Updated: December 19, 2012, 9:58 AM ET

1. Lakers Scratch And Claw Past Bobcats

By Kevin Arnovitz

LOS ANGELES -- Problems during a slide always seem fatal.

While the Los Angeles Lakers were engulfed in their downward spiral during which they lost six of seven, they looked like a team both ill-prepared and uninspired.

To many, the issues seemed intractable.
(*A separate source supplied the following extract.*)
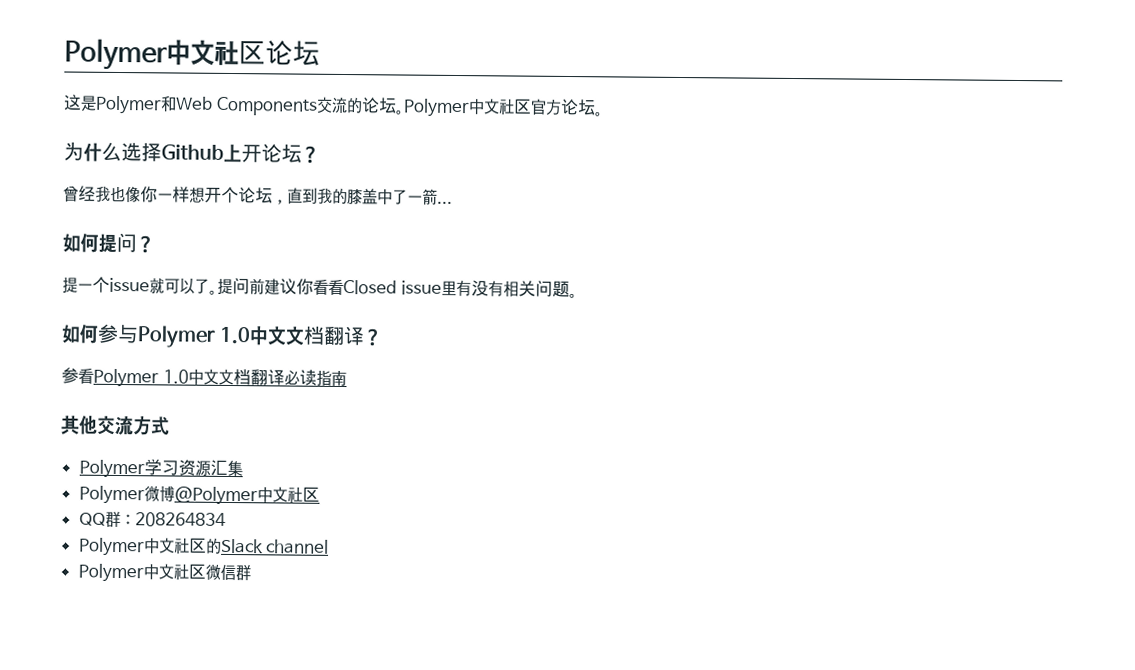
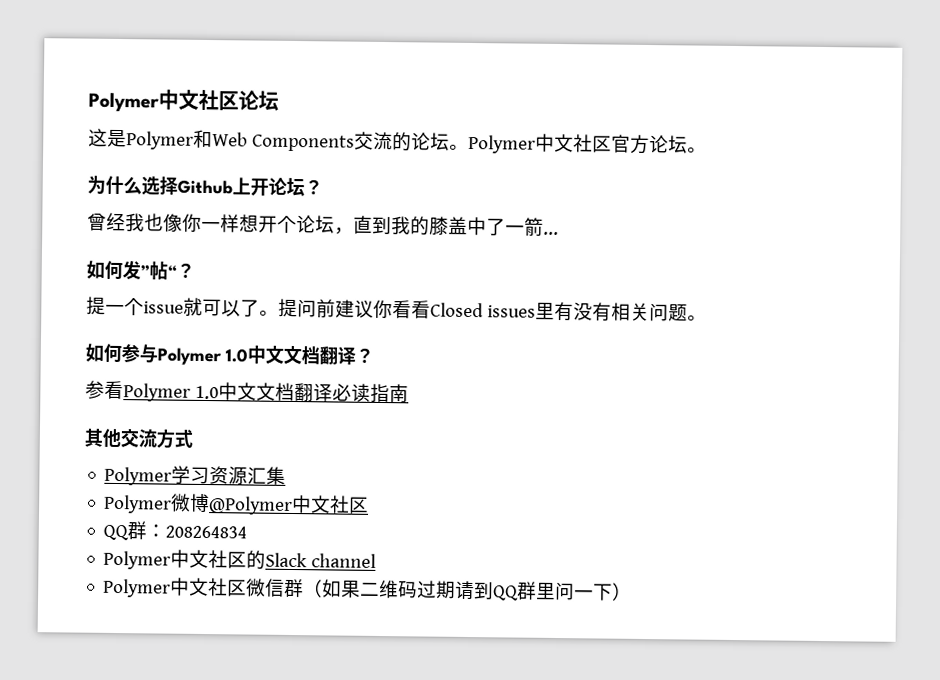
[98,232,137,253] 提问 -> [122,260,177,280] 发”帖“
[400,280,442,295] issue -> [486,305,536,318] issues
(251, 572) none -> [303,579,633,601] （如果二维码过期请到QQ群里问一下）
Skeptics insisted the Lakers could never overcome Mike D'Antoni's supposed allergy to defense, and a lack of depth that demands significant minutes from marginal players -- a shortcoming the Thunder, Spurs, Clippers and Grizzlies don't have to worry about.
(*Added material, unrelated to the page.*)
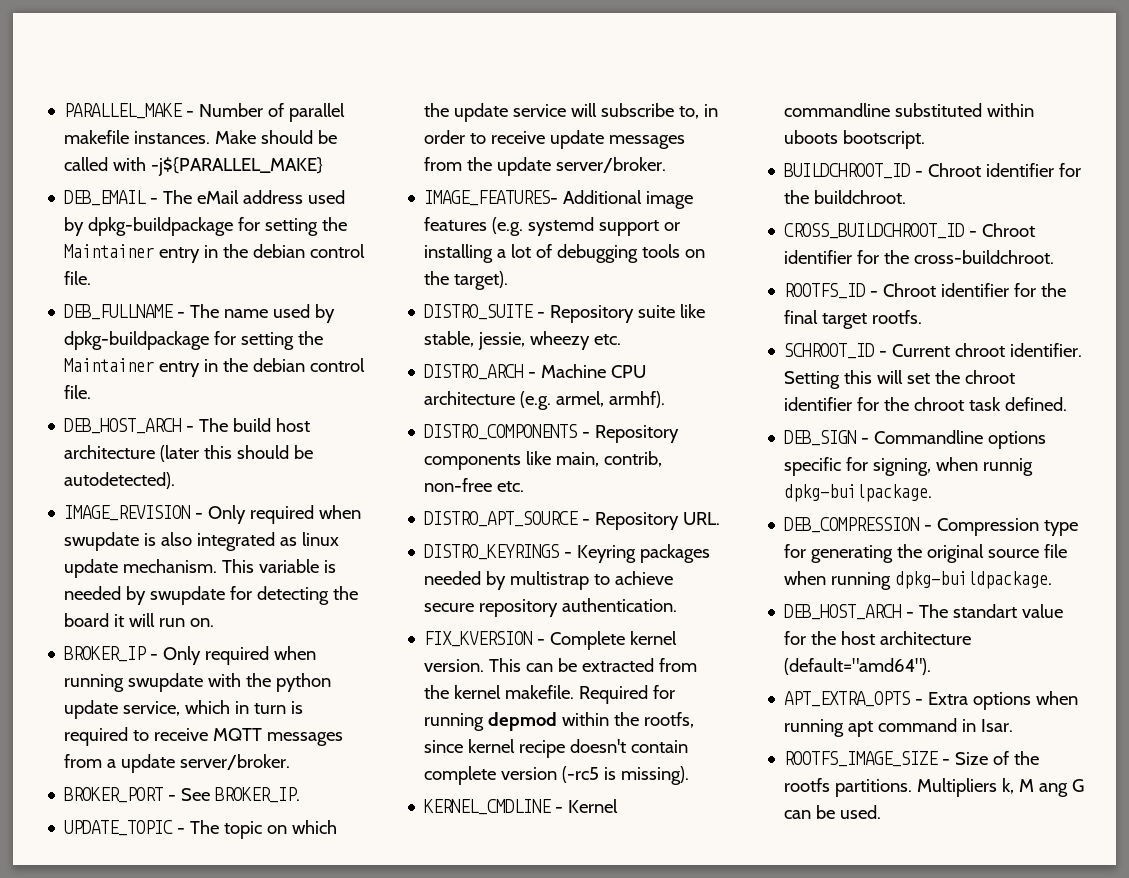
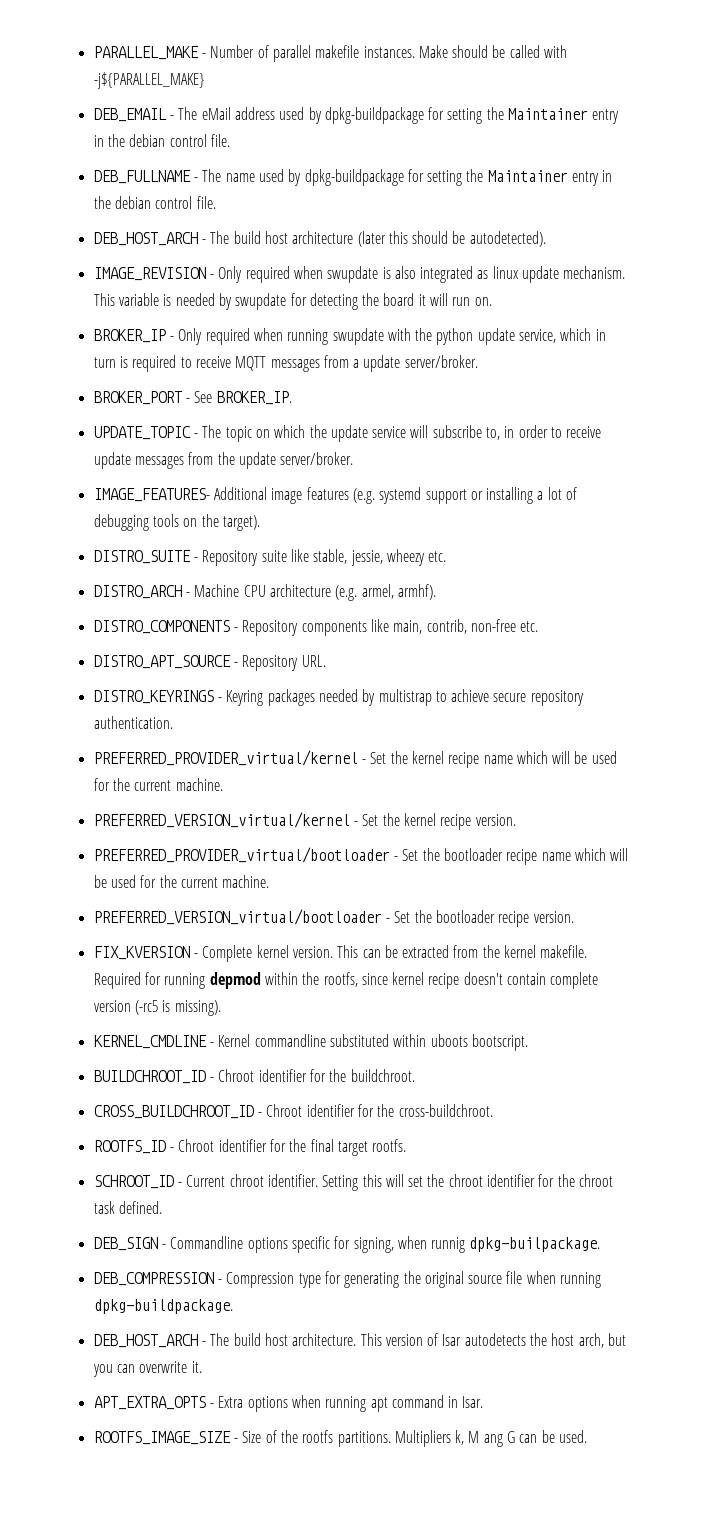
(678, 605) none -> [93,750,617,768] [93,778,223,791] [93,812,516,830] [93,847,629,865] [93,875,270,888] [93,909,574,927] // PREFERRED_PROVIDER_virtual/kernel - Set the kernel recipe name which will be used for the current machine. // PREFERRED_VERSION_virtual/kernel - Set the kernel recipe version. // PREFERRED_PROVIDER_virtual/bootloader - Set the bootloader recipe name which will be used for the current machine. // PREFERRED_VERSION_virtual/bootloader - Set the bootloader recipe version.
[953,604,1064,618] [784,631,972,645] [784,658,932,675] standart value for the host architecture (default="amd64"). -> [233,1333,627,1348] [92,1361,202,1377] build host architecture. This version of Isar autodetects the host arch, but you can overwrite it.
Should a precarious 101-100 win on Tuesday night at Staples Center over the Charlotte Bobcats -- one that required a 32-8 run to come back from an 18-point second-half deficit -- quell those concerns? Do you salute the resilience, even if the rally came against a Charlotte team that came into the game as losers of its last 10 games? Or is it unseemly to take comfort in a squeaker over a young, reeling team that hasn't won since Thanksgiving weekend?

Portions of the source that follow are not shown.